More context to that quote: >Per Vognsen discusses how to do course-grained error handling in C using setjmp/longjmp. The use case there were for arena allocations and deeply nested recursive parsers. It’s very similar to how C++ does exception handling, but without the downsides of the costly C++ memory deallocation on stack unwinding.

I have never used setjmp/longjmp myself. And I agree with you that my first instinct would be to use it in the similar manner as in many GUI programs: they have have a catch statement in the message loop that shows a dialog box of the thrown exception. You just jump to a point where you print a user friendly error message and exit.
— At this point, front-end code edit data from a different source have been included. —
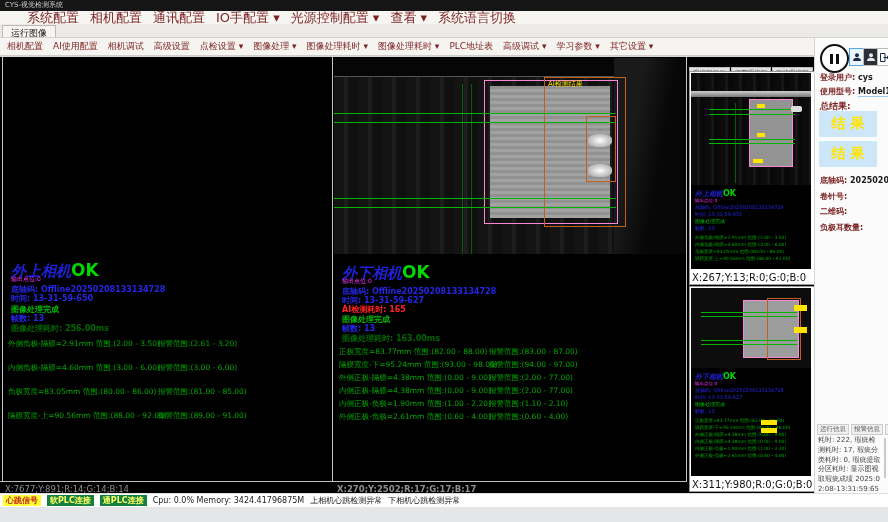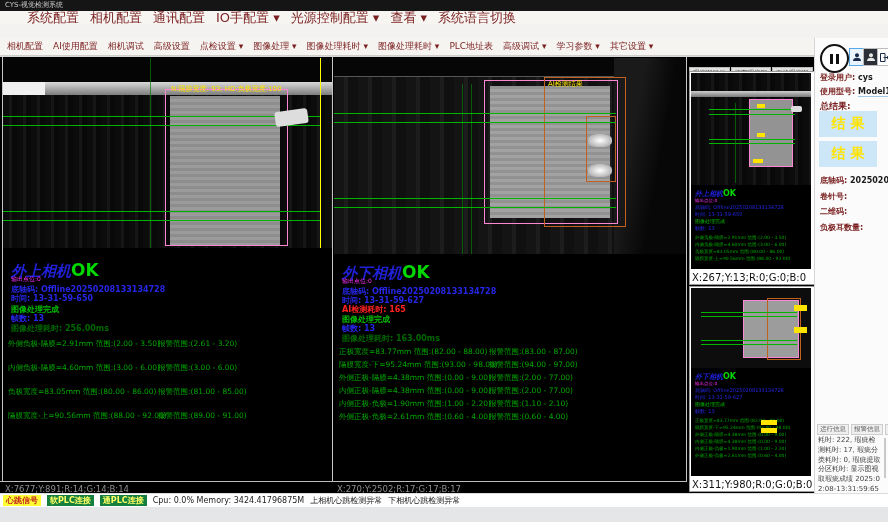--- a/index.html
+++ b/index.html
@@ -96,55 +96,43 @@
 
   <span class="menu-item">系统配置</span>
       <span class="menu-item">相机配置</span>
       <span class="menu-item">通讯配置</span>
       <span class="menu-item">IO手配置 ▾</span>
       <span class="menu-item">光源控制配置 ▾</span>
       <span class="menu-item">查看 ▾</span>
       <span class="menu-item">系统语言切换</span>
     </div>
 
+  <div class="abs tabstrip">
+    <div class="tab">运行图像</div>
+  </div>
 
   <div class="abs toolbar">
 
   <span class="tool-item">相机配置</span>
       <span class="tool-item">AI使用配置</span>
       <span class="tool-item">相机调试</span>
       <span class="tool-item">高级设置</span>
       <span class="tool-item">点检设置 ▾</span>
       <span class="tool-item">图像处理 ▾</span>
       <span class="tool-item">图像处理耗时 ▾</span>
       <span class="tool-item">图像处理耗时 ▾</span>
       <span class="tool-item">PLC地址表</span>
       <span class="tool-item">高级调试 ▾</span>
       <span class="tool-item">学习参数 ▾</span>
       <span class="tool-item">其它设置 ▾</span>
     </div>
 
   <div class="abs main">
 
     <div class="abs" style="left:3px;top:0;width:329px;height:424px;">
-      <div class="cam" style="left:0;top:1px;width:329px;height:190px;">
-        <div class="shape" style="left:0;top:0;width:329px;height:24px;background:#050505;"></div>
-        <div class="shape" style="left:0;top:24px;width:329px;height:13px;background:linear-gradient(#d9d9d9,#7d7d7d);"></div>
-        <div class="shape" style="left:0;top:24px;width:42px;height:13px;background:#f0f0f0;"></div>
-        <div class="shape" style="left:147px;top:0;width:1px;height:190px;background:#0a7a0a;opacity:.7;"></div>
-        <div class="shape" style="left:167px;top:38px;width:110px;height:150px;background:repeating-linear-gradient(0deg,#9b9b9b 0 3px,#8d8d8d 3px 6px);"></div>
-        <div class="shape" style="left:162px;top:31px;width:121px;height:155px;border:1px solid #ff85d5;"></div>
-        <div class="gline" style="left:0;top:58px;width:317px;"></div>
-        <div class="gline" style="left:0;top:67px;width:317px;"></div>
-        <div class="gline" style="left:0;top:153px;width:317px;"></div>
-        <div class="gline" style="left:0;top:162px;width:317px;"></div>
-        <div class="shape" style="left:272px;top:52px;width:33px;height:15px;background:#ddd;border-radius:3px;transform:rotate(-8deg);"></div>
-        <div class="shape" style="left:317px;top:0;width:1px;height:190px;background:#ffff00;"></div>
-        <span class="ylabel" style="left:168px;top:26px;">N:隔膜宽度: 93; HD:负极宽度:100</span>
-      </div>
 
       <div class="cam-title" style="left:8px;top:203px;">
         <span>外上相机</span><span class="cam-ok">OK</span>
       </div>
       <span class="magenta" style="left:8px;top:218px;">输出点位:0</span>
       <span class="bluish" style="left:8px;top:227px;">底轴码: Offline20250208133134728</span>
       <span class="bluish" style="left:8px;top:236px;">时间: 13-31-59-650</span>
       <span class="greenish" style="left:8px;top:247px;">图像处理完成</span>
       <span class="bluish" style="left:8px;top:256px;">帧数: 13</span>
       <span class="greenish" style="left:8px;top:266px;opacity:.55;">图像处理耗时: 256.00ms</span>
@@ -237,21 +225,21 @@
             <span class="malarm">报警范围:(0.60 - 4.00)</span>
           </div>
         </div>
     </div>
 
     <div class="vsep" style="left:2px;"></div>
     <div class="vsep" style="left:332px;"></div>
     <div class="vsep" style="left:686px;"></div>
     <div class="coordline"></div>
     <span class="coords" style="left:5px;">X:7677;Y:891;R:14;G:14;B:14</span>
-    <span class="coords" style="left:337px;">X:270;Y:2502;R:17;G:17;B:17</span>
+    <span class="coords" style="left:337px;font-weight:bold;">X:270;Y:2502;R:17;G:17;B:17</span>
 
     <div class="abs" style="left:689px;top:0;width:125px;height:437px;">
       <div class="abs" style="left:0;top:3px;width:125px;height:11px;">
         
       <span class="thumbtab">瑕疵图显示</span><span class="thumbtab">所有瑕疵图</span><span class="thumbtab">面检瑕疵图</span></div>
 
       <div class="thumbpanel" style="top:14px;height:212px;">
         <div class="cam" style="left:1px;top:1px;width:120px;height:112px;">
           <div class="shape" style="left:0;top:18px;width:120px;height:6px;background:linear-gradient(#cfcfcf,#777);"></div>
           <div class="shape" style="left:58px;top:26px;width:42px;height:66px;background:#939393;border:1px solid #ff85d5;"></div>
But I still can imagine use cases where you've isolated all other side effects (locks, shared memory, open file handles) and are just dealing with a buffer that you parse. Has anyone used setjmp/longjmp for that around here?

Given your many years in the field and Cygnus background I guess you've used it a few times? Do you happen to have any horror stories related to it? :-)

  • I hate setjmp/longjmp and have never needed it in production code.

    Think about how it works: it copies the CPU state (basically the registers: program counter, stack pointer, etc). When you longjmp back the CPU is set back to the call state, but any side effects in memory etc are unchanged. You go back in time yet the consequences of prior execution are still lying around and need to be cleaned up. It's as if you woke up, drove to work, then longjmped yourself back home -- but your car was still at work, your laptop open etc.

    Sure, if you're super careful you can make sure you handle the side effects of what happened while the code was running, but if you forget one you have a problem. Why not use the language features designed to take care of those problems for you?

    This sort of works in a pool-based memory allocator.

    The failures happen three ways: one is you forget something and so you have a leak. The second is that you haven't registered usage properly so have a dangling pointer. Third is by going back in time you lose access to and the value of prior and/or partial computation.

    If you use this for a library, and between the setjmp and longjmp is entirely in a single invocation you can sometimes get away with it. But in a thing like a memory allocator where the user makes successive calls, unless you force the user to do extra work you can't be sure what dependencies on the memory might exist. If your library uses callbacks you can be in a world of hurt.

    Trying to keep track of all those fiddly details is hard. C++ does it automatically, at the risk of potentially being more careful (e.g. deallocating two blocks individually rather than in one swoop -- oh, but that language has an allocator mechanism precisely to avoid this problem). The point is the programmer doesn't have to remember anything to make it work.